◆ **Work instruction**: Would you return, word for word, the lines of the data below from the line with "21 | S1: 13676516.03 -> 13676516" through the line with "15 | Plan: 16.66 -> 16.33", and no others?
Input material below:
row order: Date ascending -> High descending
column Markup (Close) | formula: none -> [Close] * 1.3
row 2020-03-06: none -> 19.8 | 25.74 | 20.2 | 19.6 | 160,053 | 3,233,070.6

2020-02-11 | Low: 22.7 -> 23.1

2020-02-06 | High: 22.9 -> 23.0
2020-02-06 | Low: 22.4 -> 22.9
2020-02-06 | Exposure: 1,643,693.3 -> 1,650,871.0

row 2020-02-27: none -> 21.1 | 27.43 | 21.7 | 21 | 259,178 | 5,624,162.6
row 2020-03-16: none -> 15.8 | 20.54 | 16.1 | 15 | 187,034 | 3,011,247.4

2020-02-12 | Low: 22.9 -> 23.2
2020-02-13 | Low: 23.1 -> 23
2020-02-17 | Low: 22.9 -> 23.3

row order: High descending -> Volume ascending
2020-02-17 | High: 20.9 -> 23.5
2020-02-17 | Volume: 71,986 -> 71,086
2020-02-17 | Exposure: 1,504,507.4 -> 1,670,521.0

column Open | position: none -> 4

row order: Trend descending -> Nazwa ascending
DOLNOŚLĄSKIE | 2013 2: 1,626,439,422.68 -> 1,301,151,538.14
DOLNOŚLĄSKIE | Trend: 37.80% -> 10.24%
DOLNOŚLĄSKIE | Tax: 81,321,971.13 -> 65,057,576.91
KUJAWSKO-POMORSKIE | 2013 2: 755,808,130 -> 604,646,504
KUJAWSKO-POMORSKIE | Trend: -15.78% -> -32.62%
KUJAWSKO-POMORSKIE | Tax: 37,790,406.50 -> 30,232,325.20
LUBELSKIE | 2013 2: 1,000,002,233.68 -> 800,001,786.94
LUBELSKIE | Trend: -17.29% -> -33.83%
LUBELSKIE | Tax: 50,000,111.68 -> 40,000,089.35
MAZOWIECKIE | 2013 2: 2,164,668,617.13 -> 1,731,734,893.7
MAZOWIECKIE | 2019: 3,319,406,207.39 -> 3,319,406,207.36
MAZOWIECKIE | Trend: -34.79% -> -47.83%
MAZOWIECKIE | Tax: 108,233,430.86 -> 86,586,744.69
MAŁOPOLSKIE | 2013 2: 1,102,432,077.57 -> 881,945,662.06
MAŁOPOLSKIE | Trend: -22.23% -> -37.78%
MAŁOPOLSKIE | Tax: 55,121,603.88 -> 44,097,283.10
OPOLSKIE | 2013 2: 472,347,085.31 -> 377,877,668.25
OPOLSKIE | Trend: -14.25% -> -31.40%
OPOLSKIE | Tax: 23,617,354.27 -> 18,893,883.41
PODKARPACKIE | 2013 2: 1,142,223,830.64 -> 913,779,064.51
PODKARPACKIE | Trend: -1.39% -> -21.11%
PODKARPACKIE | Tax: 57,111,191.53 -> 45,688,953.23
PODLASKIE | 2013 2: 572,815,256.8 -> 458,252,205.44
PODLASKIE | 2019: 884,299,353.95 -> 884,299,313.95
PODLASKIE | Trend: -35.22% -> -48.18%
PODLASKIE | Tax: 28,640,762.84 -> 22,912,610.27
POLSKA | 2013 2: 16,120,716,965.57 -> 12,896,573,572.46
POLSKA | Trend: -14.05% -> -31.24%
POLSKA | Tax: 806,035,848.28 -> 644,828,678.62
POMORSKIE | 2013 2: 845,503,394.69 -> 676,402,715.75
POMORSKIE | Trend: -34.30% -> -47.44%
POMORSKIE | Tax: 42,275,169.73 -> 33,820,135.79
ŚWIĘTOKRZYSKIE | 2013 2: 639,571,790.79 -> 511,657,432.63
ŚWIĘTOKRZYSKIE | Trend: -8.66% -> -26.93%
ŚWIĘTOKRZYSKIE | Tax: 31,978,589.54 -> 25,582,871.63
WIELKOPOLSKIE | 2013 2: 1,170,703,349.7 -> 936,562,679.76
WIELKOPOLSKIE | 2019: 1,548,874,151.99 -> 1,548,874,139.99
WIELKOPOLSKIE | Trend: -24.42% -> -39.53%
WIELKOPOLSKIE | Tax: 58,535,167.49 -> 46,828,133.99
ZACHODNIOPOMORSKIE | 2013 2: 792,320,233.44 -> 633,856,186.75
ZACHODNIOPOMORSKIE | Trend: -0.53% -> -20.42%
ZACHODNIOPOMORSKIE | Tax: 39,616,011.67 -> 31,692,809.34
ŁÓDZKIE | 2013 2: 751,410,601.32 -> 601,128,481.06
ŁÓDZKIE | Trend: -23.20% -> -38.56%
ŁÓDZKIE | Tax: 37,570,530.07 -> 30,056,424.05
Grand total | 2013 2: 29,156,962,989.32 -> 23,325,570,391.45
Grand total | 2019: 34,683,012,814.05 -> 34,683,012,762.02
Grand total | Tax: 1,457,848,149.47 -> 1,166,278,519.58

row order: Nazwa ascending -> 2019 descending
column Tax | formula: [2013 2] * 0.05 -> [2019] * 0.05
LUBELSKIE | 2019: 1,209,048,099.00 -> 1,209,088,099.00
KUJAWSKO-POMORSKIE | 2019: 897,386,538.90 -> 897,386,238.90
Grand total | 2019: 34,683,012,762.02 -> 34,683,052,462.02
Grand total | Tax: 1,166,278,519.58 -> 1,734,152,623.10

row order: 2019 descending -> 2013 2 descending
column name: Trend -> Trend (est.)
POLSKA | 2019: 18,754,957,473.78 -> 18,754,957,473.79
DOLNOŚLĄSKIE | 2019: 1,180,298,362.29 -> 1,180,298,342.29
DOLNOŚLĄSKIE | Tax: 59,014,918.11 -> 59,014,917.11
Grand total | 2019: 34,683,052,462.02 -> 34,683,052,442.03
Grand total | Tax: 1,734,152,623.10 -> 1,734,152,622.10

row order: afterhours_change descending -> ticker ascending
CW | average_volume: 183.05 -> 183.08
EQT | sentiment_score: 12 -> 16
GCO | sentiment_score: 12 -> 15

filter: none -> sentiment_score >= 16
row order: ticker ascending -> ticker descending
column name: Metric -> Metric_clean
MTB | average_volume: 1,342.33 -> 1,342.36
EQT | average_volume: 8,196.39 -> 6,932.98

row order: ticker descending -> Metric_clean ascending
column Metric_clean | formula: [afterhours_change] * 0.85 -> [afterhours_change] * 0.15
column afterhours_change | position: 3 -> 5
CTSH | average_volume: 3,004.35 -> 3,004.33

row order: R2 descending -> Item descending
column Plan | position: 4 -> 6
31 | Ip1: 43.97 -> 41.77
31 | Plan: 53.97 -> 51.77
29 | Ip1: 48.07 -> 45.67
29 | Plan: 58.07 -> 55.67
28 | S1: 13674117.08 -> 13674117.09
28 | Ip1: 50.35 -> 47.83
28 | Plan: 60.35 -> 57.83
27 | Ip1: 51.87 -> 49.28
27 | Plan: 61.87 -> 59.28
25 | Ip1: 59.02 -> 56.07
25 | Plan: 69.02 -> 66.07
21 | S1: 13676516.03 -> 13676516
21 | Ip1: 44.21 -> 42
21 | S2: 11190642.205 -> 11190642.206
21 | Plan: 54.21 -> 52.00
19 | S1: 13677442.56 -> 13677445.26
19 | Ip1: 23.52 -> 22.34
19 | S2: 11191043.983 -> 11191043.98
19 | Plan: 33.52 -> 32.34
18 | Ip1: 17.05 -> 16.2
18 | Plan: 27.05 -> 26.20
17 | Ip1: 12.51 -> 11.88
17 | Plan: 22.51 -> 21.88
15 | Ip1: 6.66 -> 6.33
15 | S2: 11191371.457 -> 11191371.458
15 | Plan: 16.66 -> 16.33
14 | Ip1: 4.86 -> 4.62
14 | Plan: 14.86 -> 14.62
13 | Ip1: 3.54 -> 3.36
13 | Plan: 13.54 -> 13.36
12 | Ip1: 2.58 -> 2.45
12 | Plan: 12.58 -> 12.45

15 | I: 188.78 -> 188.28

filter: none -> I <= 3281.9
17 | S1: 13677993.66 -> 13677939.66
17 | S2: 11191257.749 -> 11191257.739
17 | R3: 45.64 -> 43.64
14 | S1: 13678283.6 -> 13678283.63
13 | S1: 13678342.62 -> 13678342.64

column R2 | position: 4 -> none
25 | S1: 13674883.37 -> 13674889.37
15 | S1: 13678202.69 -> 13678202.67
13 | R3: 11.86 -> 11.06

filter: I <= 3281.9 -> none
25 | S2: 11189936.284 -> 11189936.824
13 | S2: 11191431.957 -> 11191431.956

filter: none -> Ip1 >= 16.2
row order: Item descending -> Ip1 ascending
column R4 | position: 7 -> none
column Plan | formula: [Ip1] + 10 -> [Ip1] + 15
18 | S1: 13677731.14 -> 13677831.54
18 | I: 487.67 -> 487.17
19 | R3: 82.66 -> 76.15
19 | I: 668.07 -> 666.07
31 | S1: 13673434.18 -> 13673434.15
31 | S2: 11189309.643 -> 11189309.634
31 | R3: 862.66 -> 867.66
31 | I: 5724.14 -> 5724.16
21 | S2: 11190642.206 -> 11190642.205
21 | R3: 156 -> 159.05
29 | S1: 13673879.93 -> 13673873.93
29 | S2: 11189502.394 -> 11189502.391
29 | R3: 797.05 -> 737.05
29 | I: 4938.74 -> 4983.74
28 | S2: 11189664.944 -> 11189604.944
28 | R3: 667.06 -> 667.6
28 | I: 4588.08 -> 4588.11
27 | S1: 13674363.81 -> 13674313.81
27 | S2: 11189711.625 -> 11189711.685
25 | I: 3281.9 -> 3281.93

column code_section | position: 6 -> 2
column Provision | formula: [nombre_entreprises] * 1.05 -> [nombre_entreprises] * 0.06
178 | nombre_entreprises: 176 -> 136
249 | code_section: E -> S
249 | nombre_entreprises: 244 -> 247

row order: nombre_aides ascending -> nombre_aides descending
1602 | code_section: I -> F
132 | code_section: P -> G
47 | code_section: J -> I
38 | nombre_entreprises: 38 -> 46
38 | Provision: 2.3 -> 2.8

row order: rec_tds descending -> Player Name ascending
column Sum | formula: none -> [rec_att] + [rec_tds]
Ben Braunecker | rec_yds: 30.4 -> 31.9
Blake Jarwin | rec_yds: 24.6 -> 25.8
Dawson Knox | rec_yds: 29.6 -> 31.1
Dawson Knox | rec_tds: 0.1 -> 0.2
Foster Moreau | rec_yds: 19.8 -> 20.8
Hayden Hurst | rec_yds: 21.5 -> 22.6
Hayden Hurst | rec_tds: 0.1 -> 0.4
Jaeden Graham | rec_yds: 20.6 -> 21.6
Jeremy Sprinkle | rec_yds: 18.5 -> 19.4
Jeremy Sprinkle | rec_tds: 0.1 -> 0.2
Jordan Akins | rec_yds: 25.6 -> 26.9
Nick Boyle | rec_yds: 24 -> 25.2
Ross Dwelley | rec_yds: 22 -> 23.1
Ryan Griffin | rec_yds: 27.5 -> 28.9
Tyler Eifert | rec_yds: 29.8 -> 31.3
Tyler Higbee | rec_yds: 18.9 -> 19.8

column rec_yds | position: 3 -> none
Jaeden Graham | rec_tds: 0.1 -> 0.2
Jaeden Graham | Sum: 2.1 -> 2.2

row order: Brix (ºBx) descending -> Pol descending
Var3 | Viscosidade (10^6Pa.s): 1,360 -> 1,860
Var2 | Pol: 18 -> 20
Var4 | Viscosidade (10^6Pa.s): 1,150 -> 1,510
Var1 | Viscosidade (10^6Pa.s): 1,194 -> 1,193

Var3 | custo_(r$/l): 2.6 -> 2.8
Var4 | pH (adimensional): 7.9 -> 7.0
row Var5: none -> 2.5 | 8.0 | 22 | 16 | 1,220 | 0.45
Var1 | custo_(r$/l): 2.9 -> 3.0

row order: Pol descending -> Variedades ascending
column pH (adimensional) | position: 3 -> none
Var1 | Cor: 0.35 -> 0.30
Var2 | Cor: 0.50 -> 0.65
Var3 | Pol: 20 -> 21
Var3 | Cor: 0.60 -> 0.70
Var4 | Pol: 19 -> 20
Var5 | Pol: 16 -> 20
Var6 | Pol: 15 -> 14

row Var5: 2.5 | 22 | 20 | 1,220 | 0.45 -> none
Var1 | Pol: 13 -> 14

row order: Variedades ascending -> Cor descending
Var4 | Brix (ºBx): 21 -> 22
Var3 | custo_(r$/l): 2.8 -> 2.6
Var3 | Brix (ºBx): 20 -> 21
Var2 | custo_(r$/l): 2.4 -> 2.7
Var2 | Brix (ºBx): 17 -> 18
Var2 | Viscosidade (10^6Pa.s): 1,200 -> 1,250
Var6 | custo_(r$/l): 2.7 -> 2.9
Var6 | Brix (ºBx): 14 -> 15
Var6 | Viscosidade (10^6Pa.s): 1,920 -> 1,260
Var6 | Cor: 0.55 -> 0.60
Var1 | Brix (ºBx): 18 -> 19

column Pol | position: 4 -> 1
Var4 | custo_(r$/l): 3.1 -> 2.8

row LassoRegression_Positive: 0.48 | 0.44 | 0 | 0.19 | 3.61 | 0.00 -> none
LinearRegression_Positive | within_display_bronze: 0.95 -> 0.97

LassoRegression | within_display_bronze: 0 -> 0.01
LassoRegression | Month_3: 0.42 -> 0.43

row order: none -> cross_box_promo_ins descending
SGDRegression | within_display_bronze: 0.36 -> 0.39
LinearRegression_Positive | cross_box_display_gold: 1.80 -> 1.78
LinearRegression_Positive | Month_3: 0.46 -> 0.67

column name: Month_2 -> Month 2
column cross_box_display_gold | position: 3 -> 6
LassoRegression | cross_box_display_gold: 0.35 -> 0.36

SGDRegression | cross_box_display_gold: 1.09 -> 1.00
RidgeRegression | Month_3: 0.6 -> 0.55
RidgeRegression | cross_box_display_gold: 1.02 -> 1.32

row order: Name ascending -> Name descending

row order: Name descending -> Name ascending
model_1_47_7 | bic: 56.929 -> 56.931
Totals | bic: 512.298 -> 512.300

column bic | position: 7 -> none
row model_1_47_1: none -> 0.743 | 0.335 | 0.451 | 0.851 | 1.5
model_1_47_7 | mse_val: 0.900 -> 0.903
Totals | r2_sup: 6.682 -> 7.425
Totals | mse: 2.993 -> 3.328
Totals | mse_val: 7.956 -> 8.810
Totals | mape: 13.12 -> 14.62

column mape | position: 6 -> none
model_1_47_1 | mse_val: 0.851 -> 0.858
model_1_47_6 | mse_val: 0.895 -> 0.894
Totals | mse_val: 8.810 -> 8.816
End of Input material.
◆ **Answer below**:
21 | S1: 13676516.03 -> 13676516
21 | Ip1: 44.21 -> 42
21 | S2: 11190642.205 -> 11190642.206
21 | Plan: 54.21 -> 52.00
19 | S1: 13677442.56 -> 13677445.26
19 | Ip1: 23.52 -> 22.34
19 | S2: 11191043.983 -> 11191043.98
19 | Plan: 33.52 -> 32.34
18 | Ip1: 17.05 -> 16.2
18 | Plan: 27.05 -> 26.20
17 | Ip1: 12.51 -> 11.88
17 | Plan: 22.51 -> 21.88
15 | Ip1: 6.66 -> 6.33
15 | S2: 11191371.457 -> 11191371.458
15 | Plan: 16.66 -> 16.33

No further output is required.